Gary Perkins art commission leaflet

Gary Perkins’ video installation was in place 2001-2006. The work echoed the levels of scrutiny and study that characterises the School. Sixteen miniature surveillance cameras relayed a series of oblique and oddly beautiful images, researching the very fabric of the building. A security-style monitor in the foyer then displayed these images.

Martina Kramer, ‘Ramifications’

Martina Kramer’s commission in the main stairwell of the Keppel Street building opened in May 2002. Her large scale work, ‘Ramifications’, comprises two complementary series of paintings. The installations utilise fractal geometry and feature paintings on shiny stainless steel.

Geometric paintings on stainless steel in a stairwell

They create an irregular whole built up from regular and symmetric basic forms. The movement of light makes the surface of the work responsive. It reflects both literally and metaphorically the vertical passage of the people using the stairs.


Foreign Bodies 2000 & Foreign Bodies 2001

Foreign Bodies 2000 and Foreign Bodies 2001 were exhibitions of site-specific artworks hosted at the School by students from the BA (Hons) Fine Art Course at Central Saint Martins College of Art & Design1.

Building map showing plan of exhibits
Plan of exhibits for Foreign Bodies 2000
Foreign Bodies 2001 exhibition guide
Foreign Bodies 2000 leaflet
Leaflet for Foreign Bodies 2000

Fourteen students exhibited artworks created in response to, or inspired by, the research and teaching at the School. The works were displayed in buildings at Keppel Street and Bedford Square.

Hygiene – the art of public health

Hygiene - the art of public health exhibition leaflet

The Hygiene – the art of public health 2002 exhibition focused on interpretations and responses to ‘hygiene’ by artists2. The works explored relationships not only with the research undertaken at LSHTM, but its architecture, history and collections.
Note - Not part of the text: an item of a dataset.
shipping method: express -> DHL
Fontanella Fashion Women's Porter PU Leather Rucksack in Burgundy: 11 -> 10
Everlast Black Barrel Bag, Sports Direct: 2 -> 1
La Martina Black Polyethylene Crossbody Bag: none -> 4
The exhibition provided the opportunity to consider hygiene through the lens of visual artists in an institution dedicated to medical research and public health.

Pink and blue soap bar in the shape of a drug capsule in plastic packaging
SAPONITON, Hadrian Pigott (Edition 22/25 1995)
Hadrian Pigott examines the complex of personal, social and commercial issues that collide in the Western bathroom, creating a number of works that raise questions about commercial colonialism and the addictive nature of soap.
For Hygiene, Pigott presented his work ‘SAPONITON’; a large soap bar made in the form of a drug capsule and presented in medical packaging.


Smog exhibition leaflet

Smog ran from December 2002 to February 2003. The exhibition was designed to commemorate the 50-year anniversary of London’s Great Smog. For a week in December 1952, London suffered its worst ever smog.

Levels of sulphur and particulates reached lethal concentrations, leading to the deaths of up to 12,000 people. Seven artist’s3 presented new work that reflected their responses, impressions and fears related to fog, smog, pollution, suffocation and reduced visibility.

Soot particles
This image shows diesel and coal soot particles, from the 1952 smog, found in the lungs of someone who died during the smog. At this scale of magnification the image is one micron across.

The Healers

The Healers exhibition was organised as part of the Africa 2005 season. Artists4 reflected on and responded to the scientific and sociological work of the School to forge new perspectives on healing and medicine in Africa.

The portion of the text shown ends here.